/---

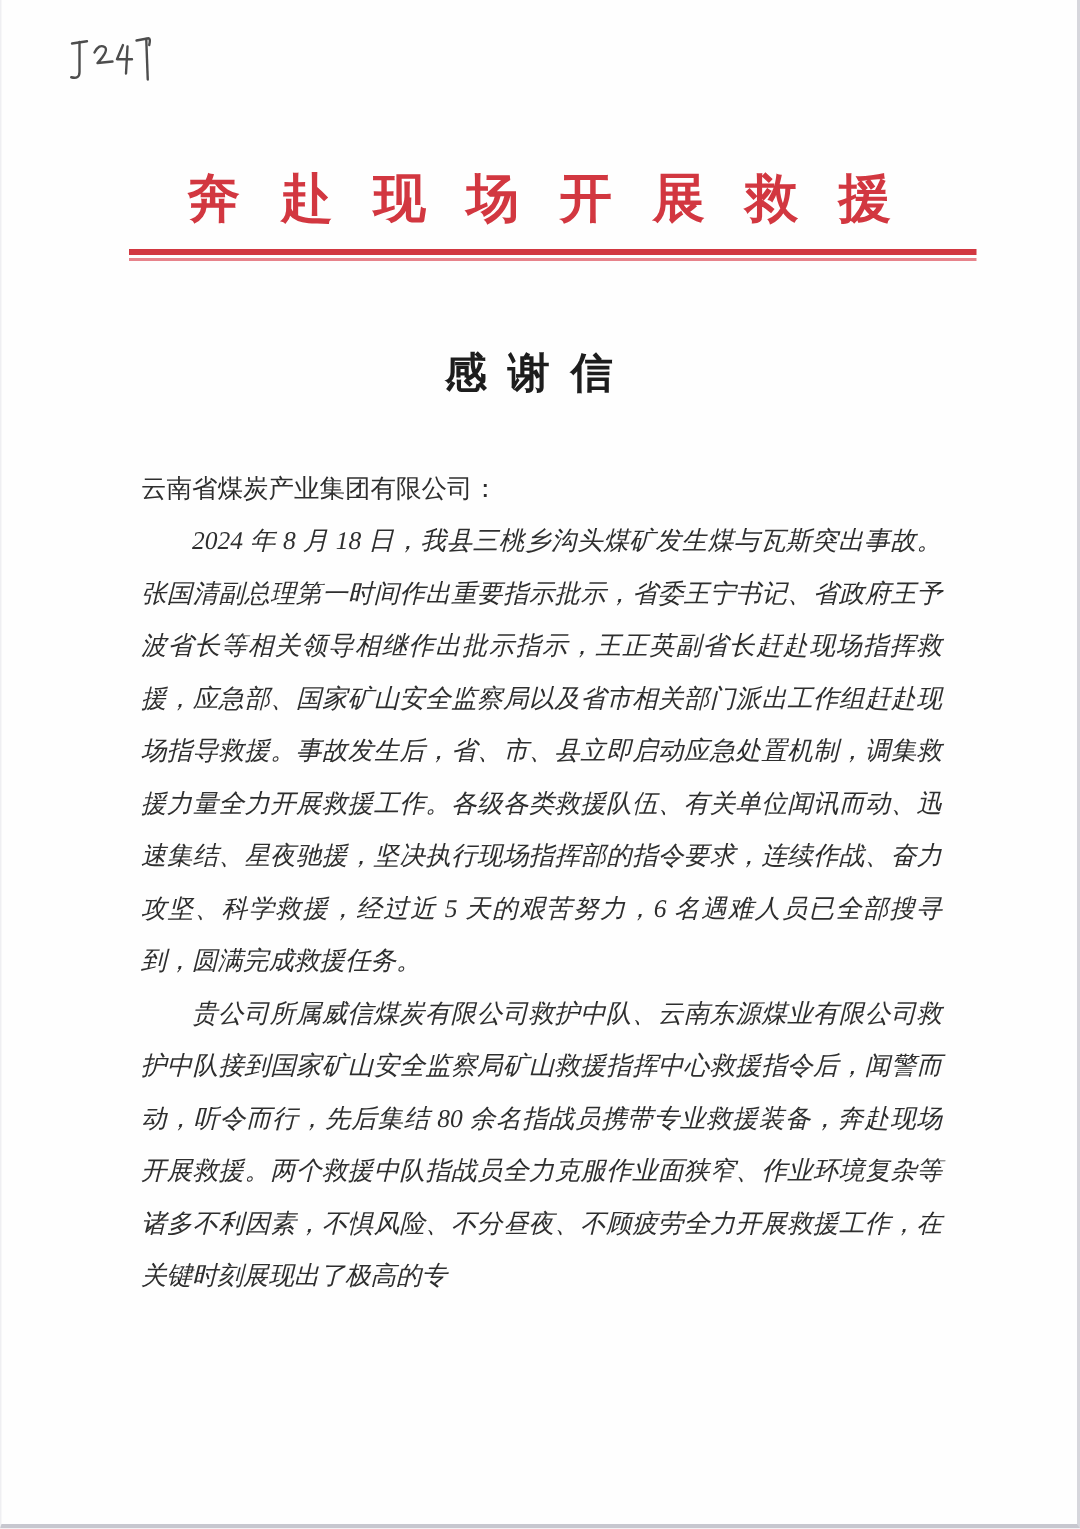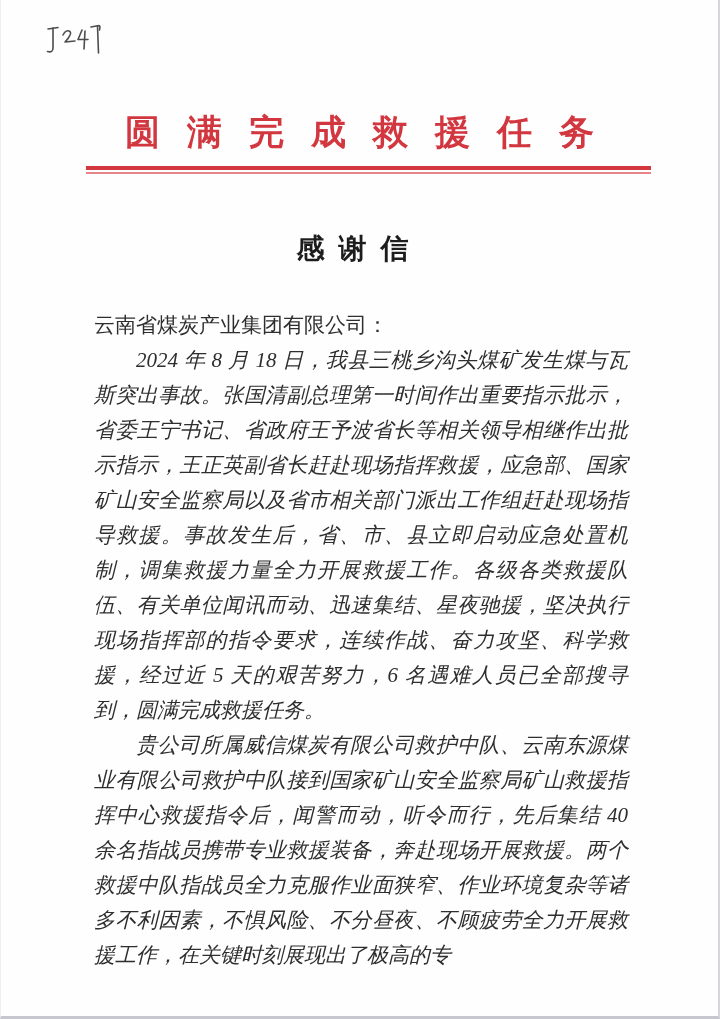--- a/index.html
+++ b/index.html
@@ -51,21 +51,21 @@
   .doc-title {
     margin-top: 56px;
     text-align: center;
     color: #1d1d1d;
     font-size: 28px;
     font-weight: bold;
     letter-spacing: 14px;
   }
   .content {
     margin: 40px 90px 0 93px;
-    font-size: 21px;
+    font-size: 17px;
     line-height: 35px;
     color: #2e2e2e;
     text-align: justify;
     text-justify: inter-ideograph;
   }
   .salutation {
     text-indent: 0;
   }
   .content p.body-para {
     margin: 0;
@@ -89,29 +89,29 @@
 
         <path d="M41,10 L37,19.5 L47,19.5"></path>
         <path d="M44,11 L43,29"></path>
 
         <path d="M50,7 L58,5.5 Q59.5,5.5 58.5,10"></path>
         <path d="M56.5,6 L57.5,33"></path>
       </g>
     </svg>
   </div>
 
-  <div class="letterhead">圆满完成救援任务</div>
+  <div class="letterhead">奔赴现场开展救援</div>
 
   <div class="rule">
     <div class="thick"></div>
     <div class="gap"></div>
     <div class="thin"></div>
   </div>
 
   <div class="doc-title">感谢信</div>
 
   <div class="content">
     <div class="salutation">云南省煤炭产业集团有限公司：</div>
     <p class="body-para">2024 年 8 月 18 日，我县三桃乡沟头煤矿发生煤与瓦斯突出事故。张国清副总理第一时间作出重要指示批示，省委王宁书记、省政府王予波省长等相关领导相继作出批示指示，王正英副省长赶赴现场指挥救援，应急部、国家矿山安全监察局以及省市相关部门派出工作组赶赴现场指导救援。事故发生后，省、市、县立即启动应急处置机制，调集救援力量全力开展救援工作。各级各类救援队伍、有关单位闻讯而动、迅速集结、星夜驰援，坚决执行现场指挥部的指令要求，连续作战、奋力攻坚、科学救援，经过近 5 天的艰苦努力，6 名遇难人员已全部搜寻到，圆满完成救援任务。</p>
-    <p class="body-para">贵公司所属威信煤炭有限公司救护中队、云南东源煤业有限公司救护中队接到国家矿山安全监察局矿山救援指挥中心救援指令后，闻警而动，听令而行，先后集结 40 余名指战员携带专业救援装备，奔赴现场开展救援。两个救援中队指战员全力克服作业面狭窄、作业环境复杂等诸多不利因素，不惧风险、不分昼夜、不顾疲劳全力开展救援工作，在关键时刻展现出了极高的专</p>
+    <p class="body-para">贵公司所属威信煤炭有限公司救护中队、云南东源煤业有限公司救护中队接到国家矿山安全监察局矿山救援指挥中心救援指令后，闻警而动，听令而行，先后集结 80 余名指战员携带专业救援装备，奔赴现场开展救援。两个救援中队指战员全力克服作业面狭窄、作业环境复杂等诸多不利因素，不惧风险、不分昼夜、不顾疲劳全力开展救援工作，在关键时刻展现出了极高的专</p>
   </div>
 
 </div>
 
 </body></html>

\---

Your reply should repeat the entries above exactly, leaving the pictures out.

Answer to this exercise:
--- a/index.html
+++ b/index.html
@@ -51,21 +51,21 @@
   .doc-title {
     margin-top: 56px;
     text-align: center;
     color: #1d1d1d;
     font-size: 28px;
     font-weight: bold;
     letter-spacing: 14px;
   }
   .content {
     margin: 40px 90px 0 93px;
-    font-size: 21px;
+    font-size: 17px;
     line-height: 35px;
     color: #2e2e2e;
     text-align: justify;
     text-justify: inter-ideograph;
   }
   .salutation {
     text-indent: 0;
   }
   .content p.body-para {
     margin: 0;
@@ -89,29 +89,29 @@
 
         <path d="M41,10 L37,19.5 L47,19.5"></path>
         <path d="M44,11 L43,29"></path>
 
         <path d="M50,7 L58,5.5 Q59.5,5.5 58.5,10"></path>
         <path d="M56.5,6 L57.5,33"></path>
       </g>
     </svg>
   </div>
 
-  <div class="letterhead">圆满完成救援任务</div>
+  <div class="letterhead">奔赴现场开展救援</div>
 
   <div class="rule">
     <div class="thick"></div>
     <div class="gap"></div>
     <div class="thin"></div>
   </div>
 
   <div class="doc-title">感谢信</div>
 
   <div class="content">
     <div class="salutation">云南省煤炭产业集团有限公司：</div>
     <p class="body-para">2024 年 8 月 18 日，我县三桃乡沟头煤矿发生煤与瓦斯突出事故。张国清副总理第一时间作出重要指示批示，省委王宁书记、省政府王予波省长等相关领导相继作出批示指示，王正英副省长赶赴现场指挥救援，应急部、国家矿山安全监察局以及省市相关部门派出工作组赶赴现场指导救援。事故发生后，省、市、县立即启动应急处置机制，调集救援力量全力开展救援工作。各级各类救援队伍、有关单位闻讯而动、迅速集结、星夜驰援，坚决执行现场指挥部的指令要求，连续作战、奋力攻坚、科学救援，经过近 5 天的艰苦努力，6 名遇难人员已全部搜寻到，圆满完成救援任务。</p>
-    <p class="body-para">贵公司所属威信煤炭有限公司救护中队、云南东源煤业有限公司救护中队接到国家矿山安全监察局矿山救援指挥中心救援指令后，闻警而动，听令而行，先后集结 40 余名指战员携带专业救援装备，奔赴现场开展救援。两个救援中队指战员全力克服作业面狭窄、作业环境复杂等诸多不利因素，不惧风险、不分昼夜、不顾疲劳全力开展救援工作，在关键时刻展现出了极高的专</p>
+    <p class="body-para">贵公司所属威信煤炭有限公司救护中队、云南东源煤业有限公司救护中队接到国家矿山安全监察局矿山救援指挥中心救援指令后，闻警而动，听令而行，先后集结 80 余名指战员携带专业救援装备，奔赴现场开展救援。两个救援中队指战员全力克服作业面狭窄、作业环境复杂等诸多不利因素，不惧风险、不分昼夜、不顾疲劳全力开展救援工作，在关键时刻展现出了极高的专</p>
   </div>
 
 </div>
 
 </body></html>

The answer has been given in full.